LOS ANGELES (AP) — A man, his son and grandson climbed a California mountain peak with no name, but there was one on a 40-year-old note they found there.
The note read: "Tim Taylor climbed to this peak, Thursday, August 17, 1972. Age 13 years. Anyone finding this note please write."
The three were on an 11-day trip to Sequoia National Park last month when they climbed a Sierra Nevada summit that appears nameless on maps. At the top, the trio came across a rusted canister stuffed with the teenager's note.

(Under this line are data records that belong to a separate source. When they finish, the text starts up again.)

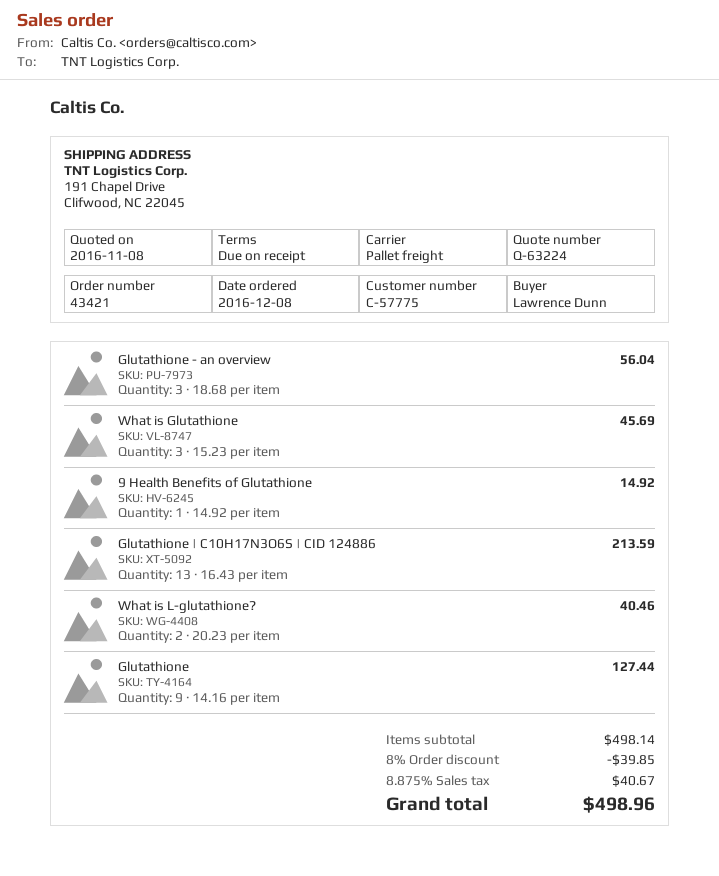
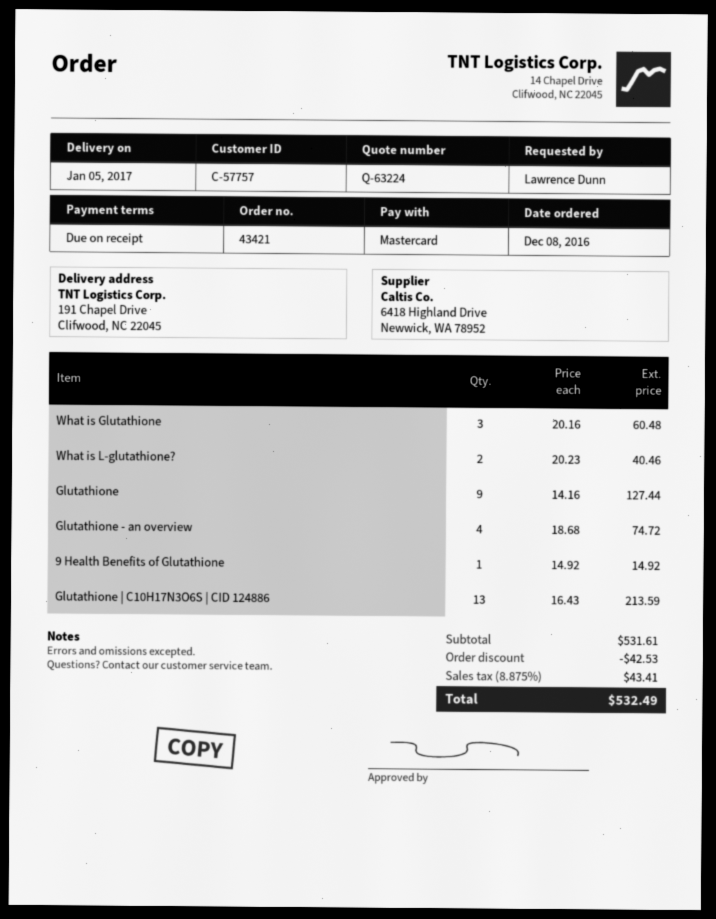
customer number: C-57775 -> C-57757
Glutathione - an overview: 3 x 18.68 = 56.04 -> 4 x 18.68 = 74.72
What is Glutathione: 3 x 15.23 = 45.69 -> 3 x 20.16 = 60.48
subtotal: 498.14 -> 531.61
discount: 39.85 -> 42.53
tax: 8.875% = 40.67 -> 8.875% = 43.41
total: 498.96 -> 532.49

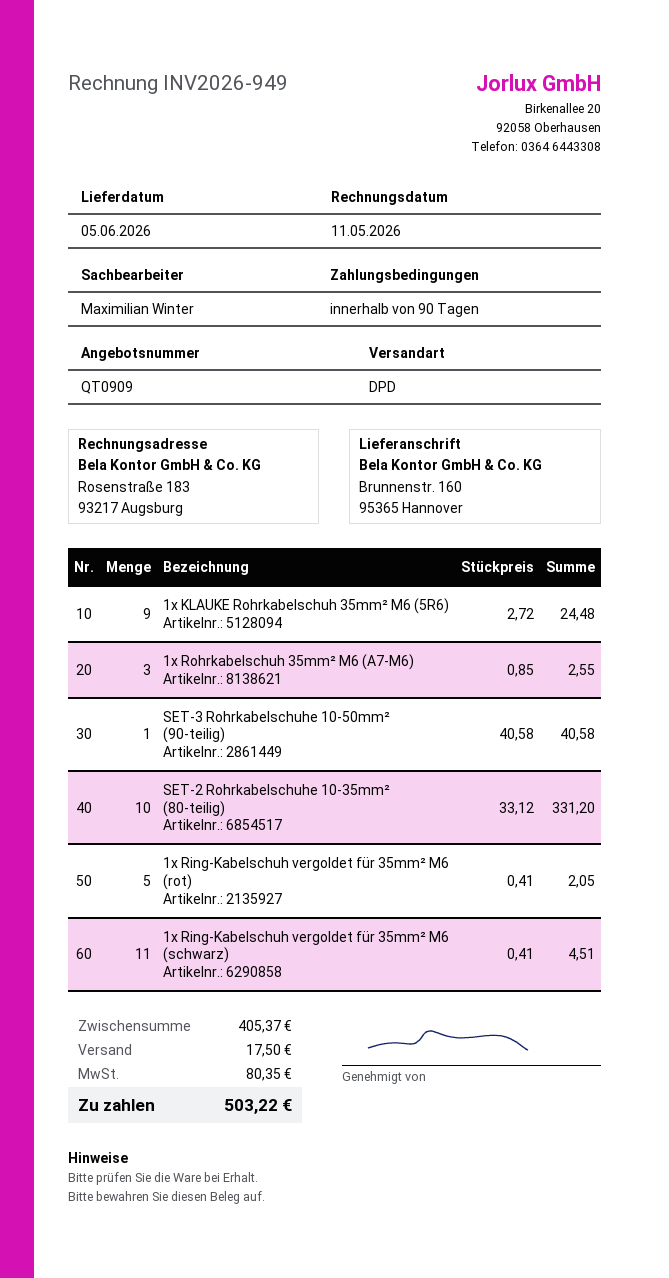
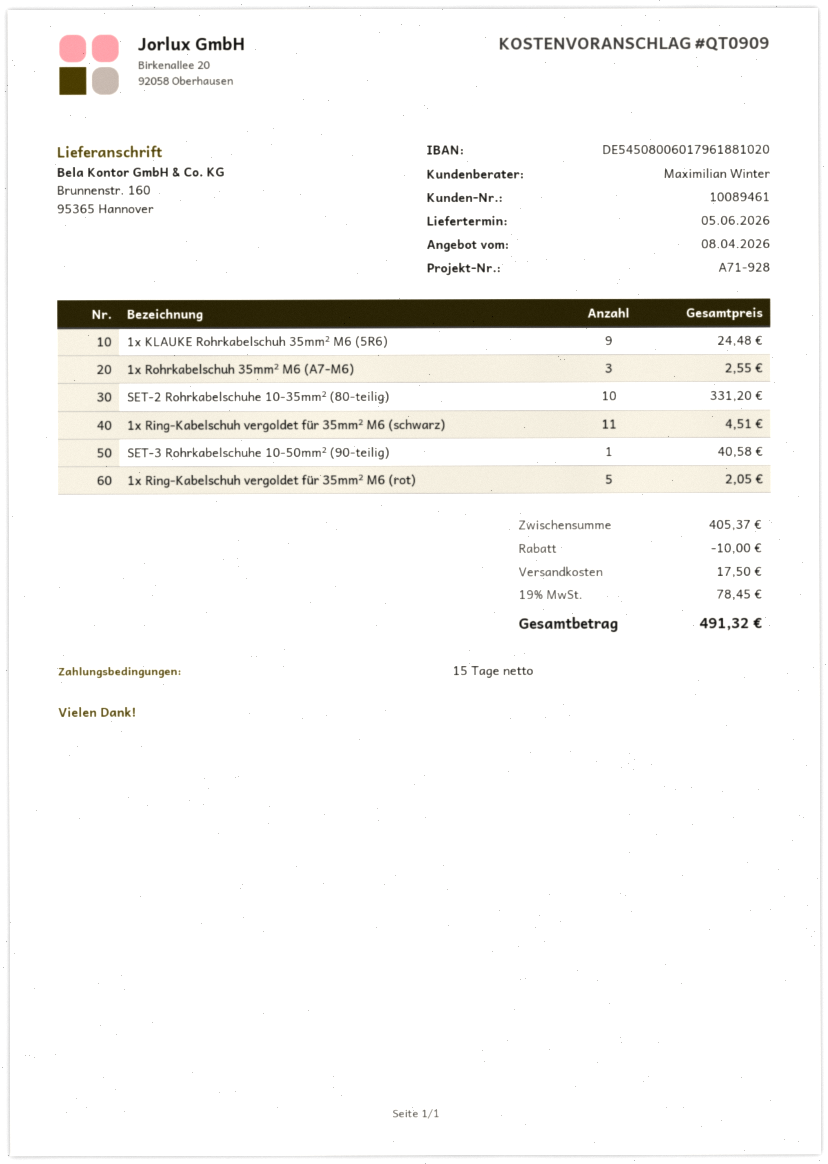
payment terms: 90 days -> 15 days
discount: none -> 10.00
tax: 80.35 -> 78.45
total: 503.22 -> 491.32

Larry Wright, 69, who found the note, and his wife, Cindy, didn't have to talk to too many reporters before locating Taylor. It turns out he is San Diego County Superior Court Judge Timothy B. Taylor. Appointed to the bench in 2005 to handle criminal, civil and family law cases, he was elected to a six-year term in 2006.
Taylor lived with his family in La Canada Flintridge when he'd taken the trip in the Sierra Nevada as a teenager and left the note.
He's married to a bankruptcy judge who he said got a laugh out of the buzz the note caused.
Taylor said he's gotten about 50 calls about his old note.
"The whole thing has been great," he said.
Taylor said he remembered the day vividly. After planting the note on his solo venture, he returned to base camp and caught grasshoppers and "epic trout" with fellow Scouts.
It also wasn't the only note he ever left behind, he said. "Whenever (my family) would go to Catalina, my dad would have us put a note in a bottle," he said. "It's kind of the same idea."
Wright, an avid hiker, said he'd been through the area several times. "The first time I had been in this area was in 1979, seven years after Tim left the note," Wright said.
On Sept. 8, he was with his son Aaron and grandson Skyler.
Taylor said he believes the peak has been unnamed long enough.
He suggests calling it "Taylor-Wright Peak."